[Task details] Copy all the lines below without altering anything.

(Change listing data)
* * * * * * *

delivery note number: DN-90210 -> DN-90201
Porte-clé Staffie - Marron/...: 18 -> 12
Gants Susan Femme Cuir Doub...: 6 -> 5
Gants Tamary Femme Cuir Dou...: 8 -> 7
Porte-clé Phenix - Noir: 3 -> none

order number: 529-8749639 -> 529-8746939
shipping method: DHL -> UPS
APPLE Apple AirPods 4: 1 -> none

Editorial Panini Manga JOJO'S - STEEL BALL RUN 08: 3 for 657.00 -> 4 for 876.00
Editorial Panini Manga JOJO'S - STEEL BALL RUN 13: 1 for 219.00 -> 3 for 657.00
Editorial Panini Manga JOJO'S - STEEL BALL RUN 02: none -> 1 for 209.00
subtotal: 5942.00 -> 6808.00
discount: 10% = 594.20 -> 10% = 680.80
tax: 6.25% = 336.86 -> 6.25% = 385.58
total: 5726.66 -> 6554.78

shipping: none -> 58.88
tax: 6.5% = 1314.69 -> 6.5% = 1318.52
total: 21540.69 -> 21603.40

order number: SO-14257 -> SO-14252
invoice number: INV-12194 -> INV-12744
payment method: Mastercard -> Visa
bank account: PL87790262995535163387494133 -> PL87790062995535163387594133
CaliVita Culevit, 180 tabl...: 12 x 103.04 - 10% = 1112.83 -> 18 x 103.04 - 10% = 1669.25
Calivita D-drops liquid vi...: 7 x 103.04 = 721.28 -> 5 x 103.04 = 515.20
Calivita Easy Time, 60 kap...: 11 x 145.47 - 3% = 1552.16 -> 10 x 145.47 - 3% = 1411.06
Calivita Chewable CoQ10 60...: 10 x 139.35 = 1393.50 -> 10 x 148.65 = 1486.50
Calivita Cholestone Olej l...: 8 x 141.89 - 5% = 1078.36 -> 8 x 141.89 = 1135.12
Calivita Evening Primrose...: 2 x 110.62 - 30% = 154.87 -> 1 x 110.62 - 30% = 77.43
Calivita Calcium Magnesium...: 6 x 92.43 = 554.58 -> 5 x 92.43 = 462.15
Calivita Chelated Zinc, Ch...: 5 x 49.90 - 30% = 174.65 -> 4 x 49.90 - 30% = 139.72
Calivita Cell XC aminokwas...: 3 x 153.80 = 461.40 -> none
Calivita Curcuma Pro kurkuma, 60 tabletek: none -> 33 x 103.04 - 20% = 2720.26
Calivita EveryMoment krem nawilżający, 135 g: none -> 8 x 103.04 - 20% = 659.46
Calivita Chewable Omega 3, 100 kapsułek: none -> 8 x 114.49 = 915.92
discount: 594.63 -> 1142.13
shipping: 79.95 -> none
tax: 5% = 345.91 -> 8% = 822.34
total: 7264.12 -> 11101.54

* * * * * * *

[Solution]
delivery note number: DN-90210 -> DN-90201
Porte-clé Staffie - Marron/...: 18 -> 12
Gants Susan Femme Cuir Doub...: 6 -> 5
Gants Tamary Femme Cuir Dou...: 8 -> 7
Porte-clé Phenix - Noir: 3 -> none

order number: 529-8749639 -> 529-8746939
shipping method: DHL -> UPS
APPLE Apple AirPods 4: 1 -> none

Editorial Panini Manga JOJO'S - STEEL BALL RUN 08: 3 for 657.00 -> 4 for 876.00
Editorial Panini Manga JOJO'S - STEEL BALL RUN 13: 1 for 219.00 -> 3 for 657.00
Editorial Panini Manga JOJO'S - STEEL BALL RUN 02: none -> 1 for 209.00
subtotal: 5942.00 -> 6808.00
discount: 10% = 594.20 -> 10% = 680.80
tax: 6.25% = 336.86 -> 6.25% = 385.58
total: 5726.66 -> 6554.78

shipping: none -> 58.88
tax: 6.5% = 1314.69 -> 6.5% = 1318.52
total: 21540.69 -> 21603.40

order number: SO-14257 -> SO-14252
invoice number: INV-12194 -> INV-12744
payment method: Mastercard -> Visa
bank account: PL87790262995535163387494133 -> PL87790062995535163387594133
CaliVita Culevit, 180 tabl...: 12 x 103.04 - 10% = 1112.83 -> 18 x 103.04 - 10% = 1669.25
Calivita D-drops liquid vi...: 7 x 103.04 = 721.28 -> 5 x 103.04 = 515.20
Calivita Easy Time, 60 kap...: 11 x 145.47 - 3% = 1552.16 -> 10 x 145.47 - 3% = 1411.06
Calivita Chewable CoQ10 60...: 10 x 139.35 = 1393.50 -> 10 x 148.65 = 1486.50
Calivita Cholestone Olej l...: 8 x 141.89 - 5% = 1078.36 -> 8 x 141.89 = 1135.12
Calivita Evening Primrose...: 2 x 110.62 - 30% = 154.87 -> 1 x 110.62 - 30% = 77.43
Calivita Calcium Magnesium...: 6 x 92.43 = 554.58 -> 5 x 92.43 = 462.15
Calivita Chelated Zinc, Ch...: 5 x 49.90 - 30% = 174.65 -> 4 x 49.90 - 30% = 139.72
Calivita Cell XC aminokwas...: 3 x 153.80 = 461.40 -> none
Calivita Curcuma Pro kurkuma, 60 tabletek: none -> 33 x 103.04 - 20% = 2720.26
Calivita EveryMoment krem nawilżający, 135 g: none -> 8 x 103.04 - 20% = 659.46
Calivita Chewable Omega 3, 100 kapsułek: none -> 8 x 114.49 = 915.92
discount: 594.63 -> 1142.13
shipping: 79.95 -> none
tax: 5% = 345.91 -> 8% = 822.34
total: 7264.12 -> 11101.54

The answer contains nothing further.